The list of studies begun or completed at this time shows us the
progress of this dominant idea: La Paysanne au Repos (The
Peasant Woman Reposing), La Prairie de Damvillers (The Meadow
at Damvillers), the two sketches for the picture Les Foins (The Hay),
Les Jardins au Printemps (Gardens in Spring), Les Foins Mûrs (Ripe
Grasses), L’Aurore (Dawn)—all these canvases bear the date of
1876.
It was in the autumn of the same year that we carried out a long-
talked-of plan for making an excursion together on foot into the
Argonne. I went to join him in September at Damvillers.
Thanks to him, I saw with a very different feeling the town that
formerly I thought so dull. Cordially and hospitably received in the
house at the corner of the great square, I made the acquaintance of
the father, with his calm, thoughtful face; of the grandfather, so
cheerful in spite of his eighty years; of the mother, so full of life, so
devoted, the best mother that one could wish for an artist. I saw what
a strong and tender union existed between the members of this
family whose idol and whose pride was Jules.
We set out along with one of my old friends and the painter’s
young brother. For a week we walked with our bags on our backs
through the forest country of the Argonne, going through woods from
Varennes to La Chalade, and from Islettes to Beaulieu. The weather
was rainy and unpleasant enough, but we were none the less gay for
that, never winking when the rain came down, visiting the glass-
works, admiring the deep gorges in the forests, the solitary pools in
the midst of the woods, the miles of green and misty avenues at the
foot of the hills.
Jules Bastien was always the leader.
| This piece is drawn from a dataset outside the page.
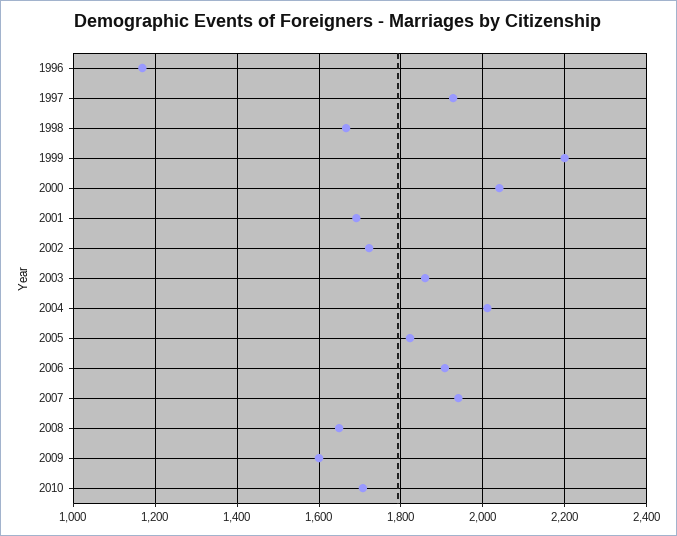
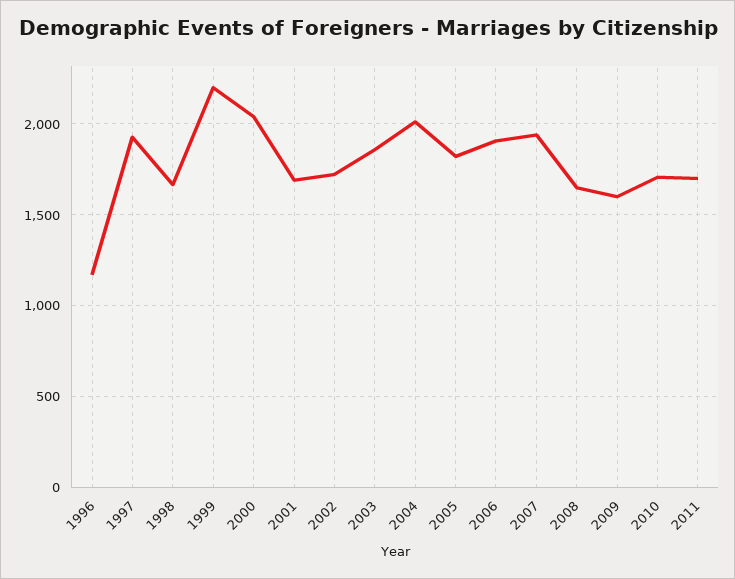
2011: none -> 1700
When we arrived at our
resting place in an evening, after a day of walking in the rain, he
almost deafened us with scraps of café-concert songs, with which
his memory was stored.
I seem still to hear in the dripping night that voice, clear and
vibrating, now silent for ever….
As we went along he told me of his plans for the future.
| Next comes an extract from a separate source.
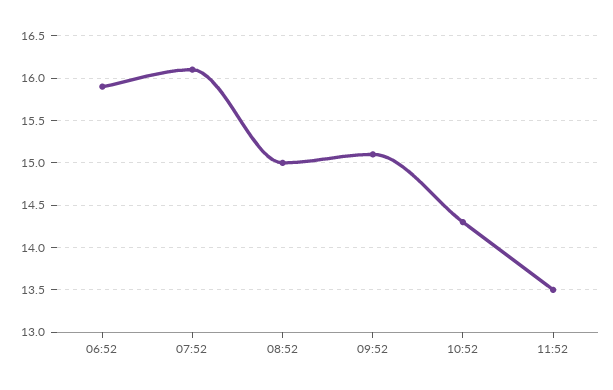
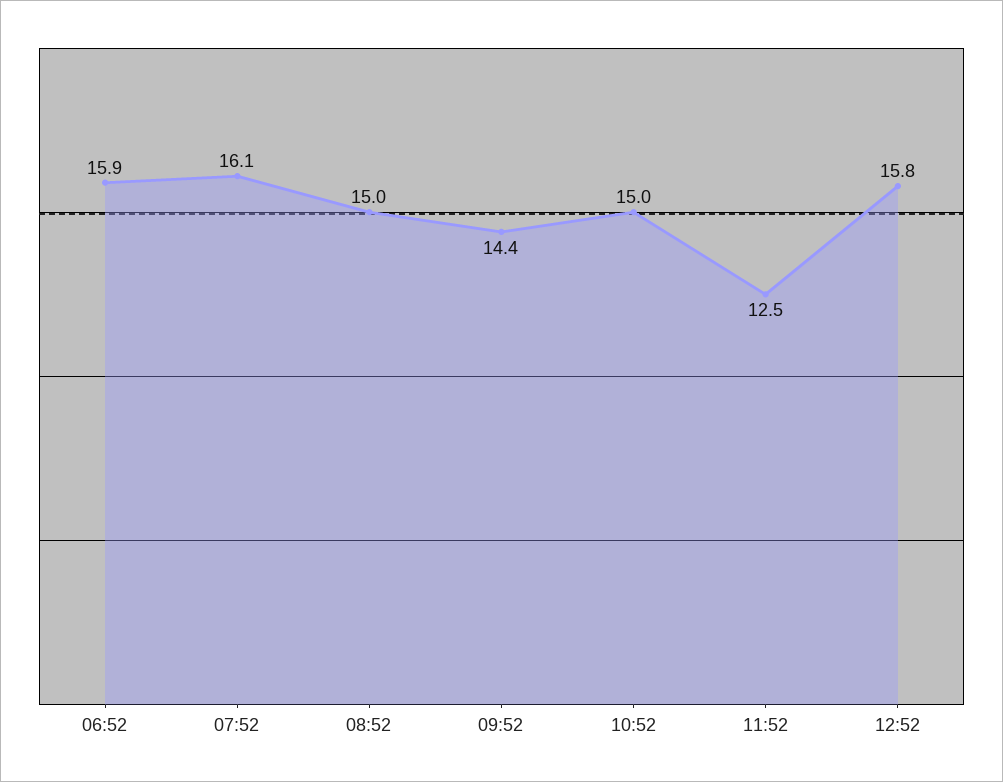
09:52: 15.1 -> 14.4
10:52: 14.3 -> 15
11:52: 13.5 -> 12.5
12:52: none -> 15.8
He wanted to tell the whole story of country life in a series of large
pictures: hay-making, harvest, seed-time, the lovers, the burial of a
young girl…. He also wanted to paint a peasant woman as Jeanne
d’Arc, at the moment when the idea of her divine mission is taking
possession of her brain; then, a Christ in the Tomb.
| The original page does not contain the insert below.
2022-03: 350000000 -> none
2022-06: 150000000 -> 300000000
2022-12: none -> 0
Together we made a plan for publishing a series of twelve
compositions: Les Mois Rustiques (The Months in the Country), for
which he was to furnish the drawings and I the text.
From time to time we stopped at the opening of a wood or at the
entrance of a village, and Jules would make a hasty sketch, little
thinking that the wild and simple peasants of the Argonne would take
us for Germans surreptitiously making notes of their roads and
passes. At Saint Rouin, while we were looking on at a Pilgrimage,
we had nearly been taken as spies. I have told this story
elsewhere.[1] The remembrance of it amused us for a long time.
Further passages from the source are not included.